Top of Records to use

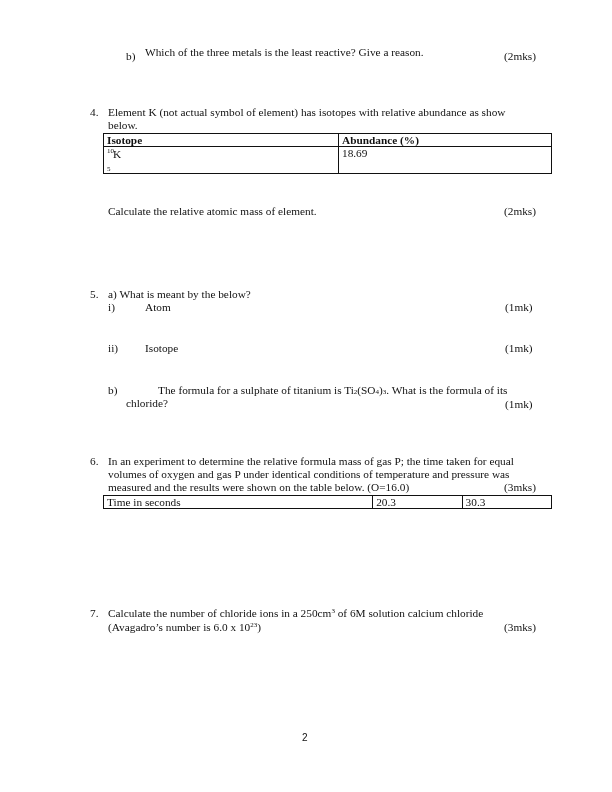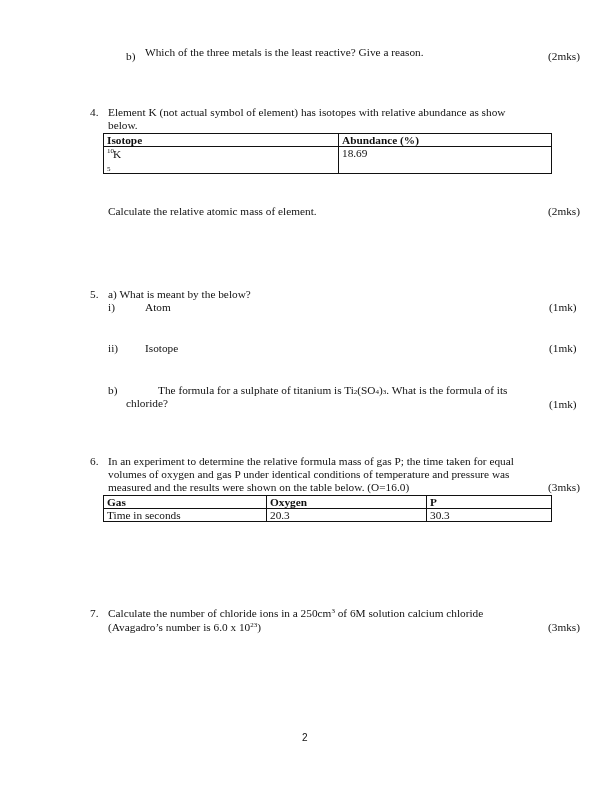--- a/index.html
+++ b/index.html
@@ -9,7 +9,7 @@
     color: #111; font-size: 11.3px; line-height: 13px;
   }
   .abs { position: absolute; white-space: nowrap; }
-  .mark { position: absolute; white-space: nowrap; margin-left: 44px; }
+  .mark { position: absolute; white-space: nowrap; }
   table.grid { position: absolute; border-collapse: collapse; }
   table.grid td {
     border: 1px solid #111; padding: 0 3px; vertical-align: top;

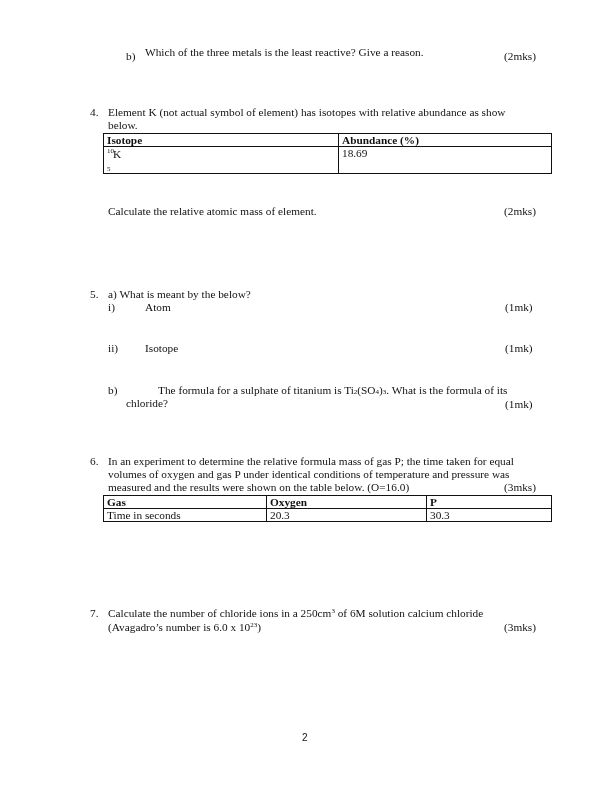--- a/index.html
+++ b/index.html
@@ -88,11 +88,6 @@
 
   <table class="grid" style="left:103px; top:495px; width:449px;">
     <tbody>
-        <tr>
-      <td class="h" style="width:156px;">Gas</td>
-      <td class="h" style="width:153px;">Oxygen</td>
-      <td class="h">P</td>
-    </tr>
     <tr>
       <td>Time in seconds</td>
       <td>20.3</td>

Bottom of Records to use

[Task objective] Exactly the lines from the top of the entries through the line with "absolute; border-collapse: collapse;", inclusive, must be given again, with every picture omitted.

[Solution for this problem]
--- a/index.html
+++ b/index.html
@@ -9,7 +9,7 @@
     color: #111; font-size: 11.3px; line-height: 13px;
   }
   .abs { position: absolute; white-space: nowrap; }
-  .mark { position: absolute; white-space: nowrap; margin-left: 44px; }
+  .mark { position: absolute; white-space: nowrap; }
   table.grid { position: absolute; border-collapse: collapse; }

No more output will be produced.